Keep only the lines of the data below that contain "Waterproof", and copy them.

══ RECORDS SUPPLIED

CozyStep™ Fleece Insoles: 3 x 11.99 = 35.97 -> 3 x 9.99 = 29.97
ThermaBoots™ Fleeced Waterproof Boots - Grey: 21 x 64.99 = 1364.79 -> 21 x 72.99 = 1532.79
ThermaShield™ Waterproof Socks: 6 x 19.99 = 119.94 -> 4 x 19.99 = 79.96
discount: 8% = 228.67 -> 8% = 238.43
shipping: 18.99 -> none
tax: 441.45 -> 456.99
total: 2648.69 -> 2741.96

════

WRITTEN SOLUTION:
ThermaBoots™ Fleeced Waterproof Boots - Grey: 21 x 64.99 = 1364.79 -> 21 x 72.99 = 1532.79
ThermaShield™ Waterproof Socks: 6 x 19.99 = 119.94 -> 4 x 19.99 = 79.96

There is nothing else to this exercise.